This article is a primer on some of the techniques and methodologies I use to conduct dedicated OSINT engagements on some of Australia's biggest organisations, top CEO's, celebrities, alleged hackers and disgruntled employees. All of these OSINT techniques can be applied to other purposes, they are incredibly useful in missing person searches, in support of red teams during penetration tests, or by privacy-seeking individuals conscious of their digital-footprint.
Open-Source Intelligence (OSINT) is a very wide, deep area of digital investigation that often requires more analysis than it does tools. The goal of this article is to show you how to conduct deep and thorough OSINT engagements on organizations, infrastructure and individuals using nothing but a browser. Tools are out, in the next steps we will cover process, technique and methodology.
The information we are looking for might not be direct or even indirectly linked to our subject and we want to look for information that fits into the following categories: Direct, Indirect, Inferred, Analyzed and Cross-Referenced (DIIACR).
TL;DR - this article is split up into components. Feel free to breeze past what you know, and look for the topic heads. Specific techniques are labelled with "$$$".
What this is:
Manual, focused, insanely simply humanoid process.
Minimal requirements (e.g. could undertake with your mobile phone).
What this is not:
Conducting mass-OSINT on multiple targets at once
Point-and-shoot scripts or tooling such as Recon_NG, theHarvester, Maltego
The stoics of ancient Greco-Roman times were deep thinkers, the name comes from 'stoa poikilê' which was the building in Athens were members congregated to hold lectures and conversations. They lived by some very simple 'rules' that I have listed below and which are directly translatable into OSINT:
- What happens when you go 'vanilla' and strip away all the tools.
- Complete and total focus on observable evidence linked by inferences.
- Linking rational connections with logical thoughts for insane accuracy.
- Follow the 'olive-tree-branch' method of thinking.
The aim of conducting OSINT is to influence positive change. Either the infrastructure is hardened and protected, the organization's profile is fine-tuned to reveal less, or you mitigate potential malicious opportunities for attackers.
Discover what digital assets an organisation has before scoping individual subjects.
e.g. ACME scopes a pentest on a hardened website before implementing awareness and protections against spear-phishing attacks on their CEO.
Identify and mitigate possible scenarios of blackmail, extortion and fraud.
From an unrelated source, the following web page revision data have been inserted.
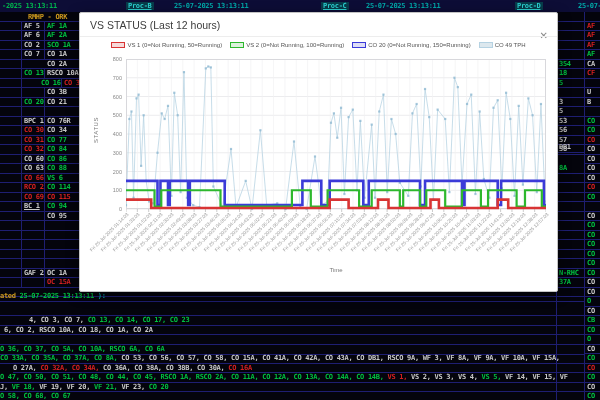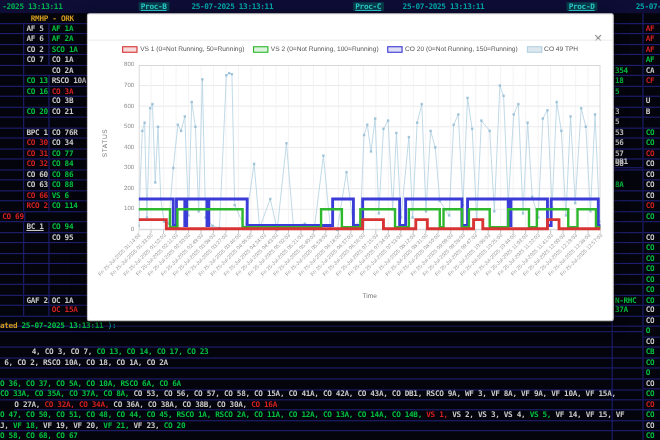--- a/index.html
+++ b/index.html
@@ -424,6 +424,7 @@
   <div class="hline" style="left:556px;top:21px;width:44px;"></div>
 
   <div class="modal">
+    <div class="m-title">VS STATUS (Last 12 hours)</div>
     <div class="m-close">✕</div>
     <div class="m-sep"></div>
     <div class="legend" id="legend">

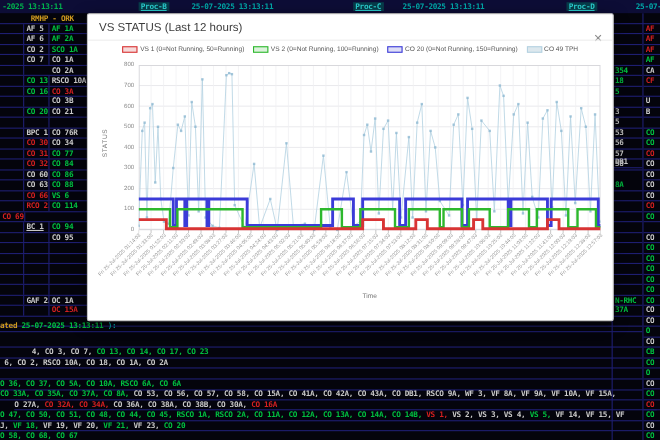--- a/index.html
+++ b/index.html
@@ -87,7 +87,7 @@
       </div>
       <div class="trow" style="left: 0px; top: 78.5px; width: 85px;">
         <span class="cell c0" style="color: rgb(201, 201, 201);"></span>
-        <span class="cell c1" style="color: rgb(0, 192, 64);">CO 16</span>
+        <span class="cell c1" style="color: rgb(0, 192, 64); margin-left: 17px;">CO 16</span>
         <span class="cell c2" style="color: rgb(212, 32, 32);">CO 3A</span>
       </div>
       <div class="trow" style="left: 0px; top: 88px; width: 85px;">

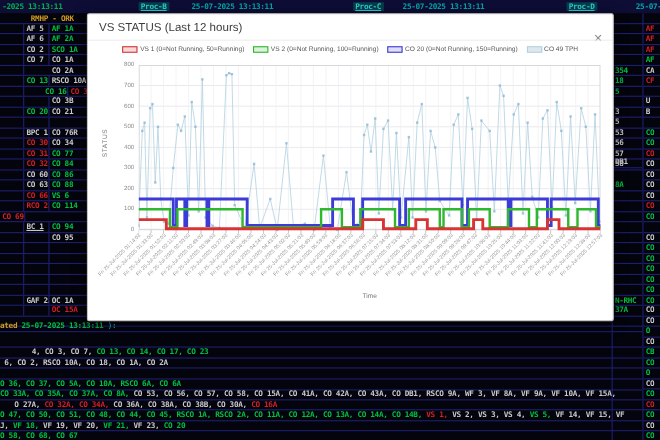--- a/index.html
+++ b/index.html
@@ -145,7 +145,7 @@
         <span class="cell c1" style="color: rgb(212, 32, 32);">RCO 2A</span>
         <span class="cell c2" style="color: rgb(0, 192, 64);">CO 114</span>
       </div>
-      <div class="trow" style="left: 0px; top: 192.5px; width: 85px; flex-direction: column;">
+      <div class="trow" style="left: 0px; top: 192.5px; width: 85px;">
         <span class="cell c0" style="color: rgb(201, 201, 201);"></span>
         <span class="cell c1" style="color: rgb(212, 32, 32);">CO 69</span>
         <span class="cell c2" style="color: rgb(212, 32, 32);">CO 115</span>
These opportunities for attackers don't have to be sex scandals and fraud. They can be assets, hobbies, affinities, habits or family related.
Assess the organisations threat surface in relation to their digital footprint.
Is there a forum dedicated to hacking a specific product of theirs? Discussion around perimeter security holes? Acquisition and merger leakages?
Tighten the reigns on the organisation (and their staff) social media disclosures.
Do people reveal photos of internal physical sites? Does their twitter announce when everyone will be away on a training seminar?
Dedicated OSINT Engagements
We conduct OSINT all the time during pentests, digital forensics and incident response (DFIR), the problem is that OSINT is usually treated like a sub-activity rather than a dedicated engagement. Leveraging the rules I outlined above can make your OSINT strong, but stretching these into a full-fledged engagement can provide some epic outcomes.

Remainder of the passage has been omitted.